[The data]
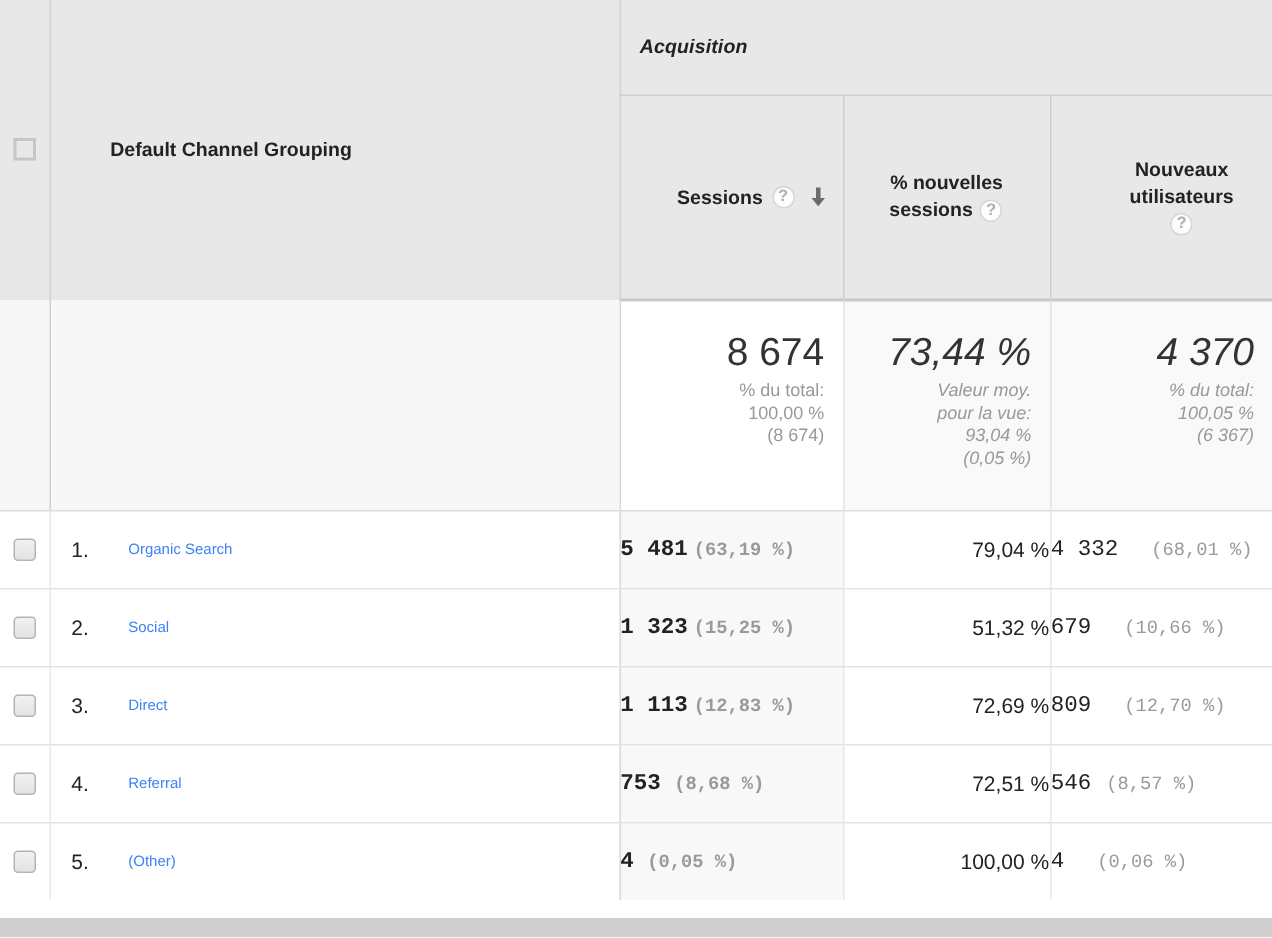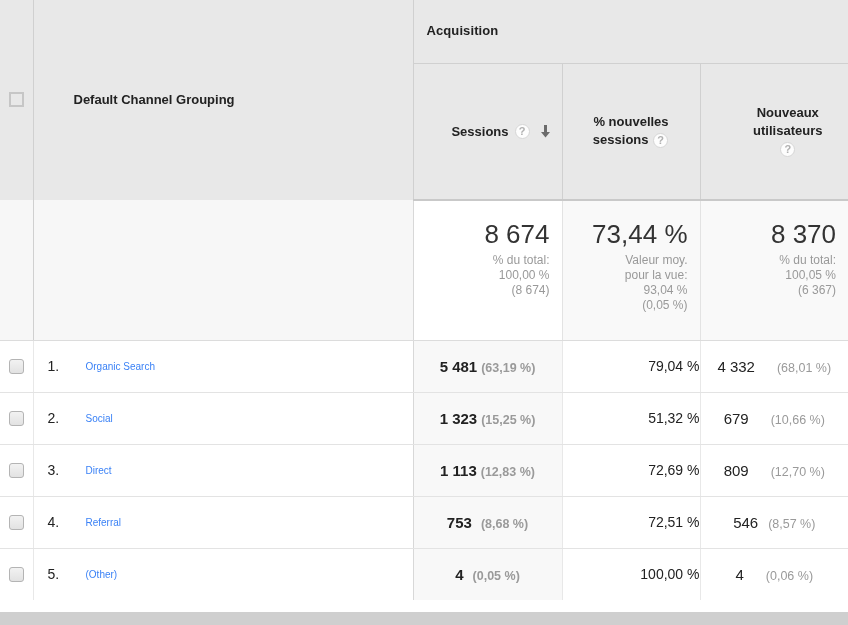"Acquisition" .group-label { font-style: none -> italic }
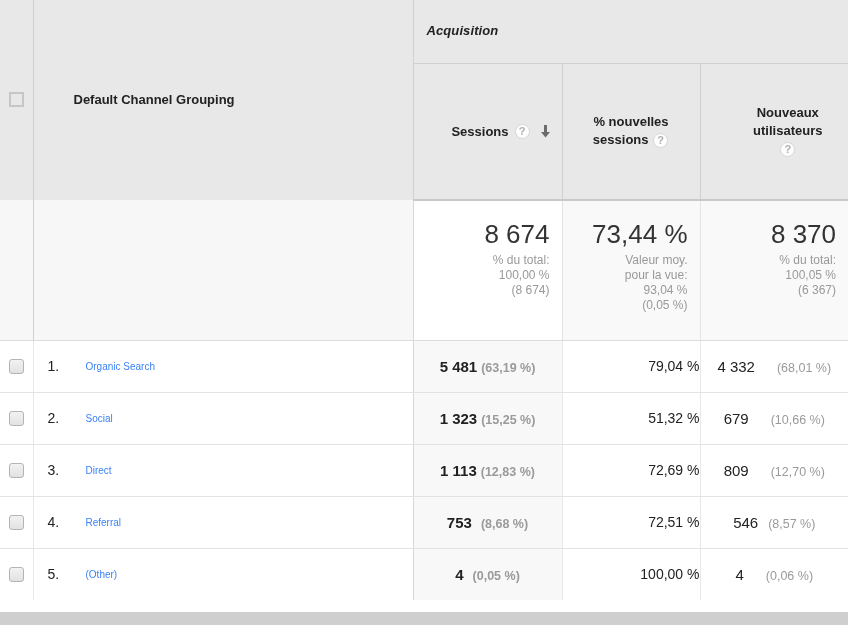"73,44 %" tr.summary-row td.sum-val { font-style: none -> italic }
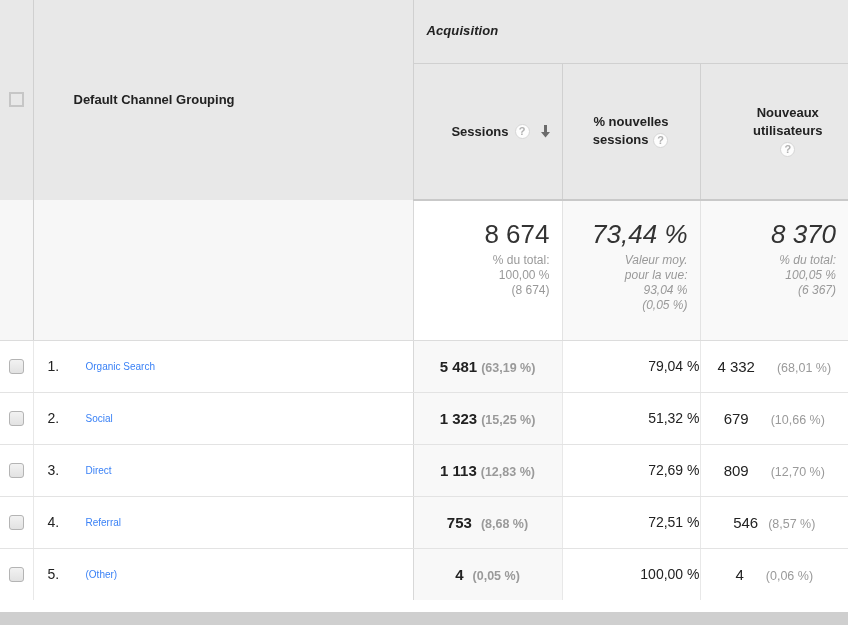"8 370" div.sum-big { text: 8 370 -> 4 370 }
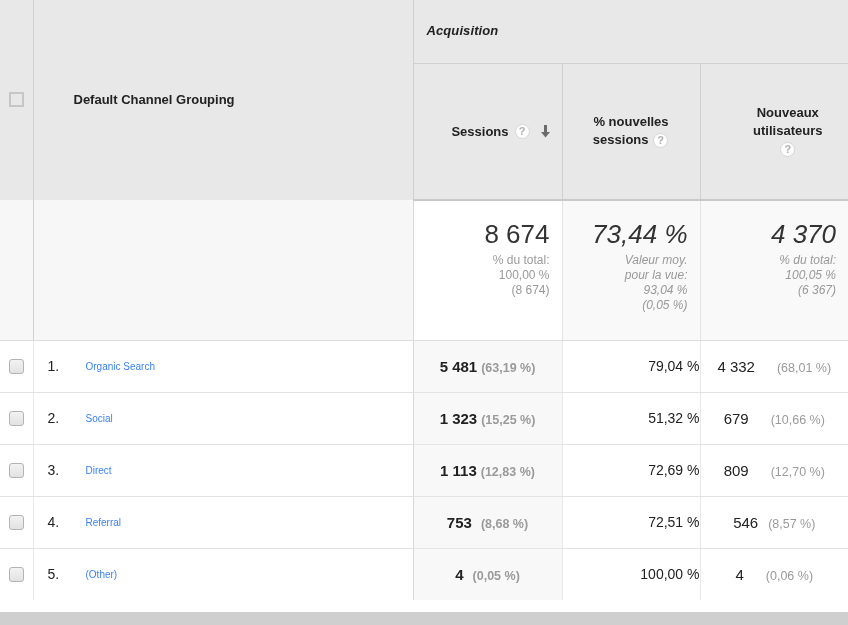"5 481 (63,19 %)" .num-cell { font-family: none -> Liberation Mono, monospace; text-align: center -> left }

...

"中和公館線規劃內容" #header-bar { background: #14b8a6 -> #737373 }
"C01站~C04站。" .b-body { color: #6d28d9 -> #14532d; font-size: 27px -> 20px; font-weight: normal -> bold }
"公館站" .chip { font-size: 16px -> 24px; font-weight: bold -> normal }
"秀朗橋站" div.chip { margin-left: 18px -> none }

[Your assignment] Scan the data above for the word "bold" and report every line where it is found.

[Exercise result]
"C01站~C04站。" .b-body { color: #6d28d9 -> #14532d; font-size: 27px -> 20px; font-weight: normal -> bold }
"公館站" .chip { font-size: 16px -> 24px; font-weight: bold -> normal }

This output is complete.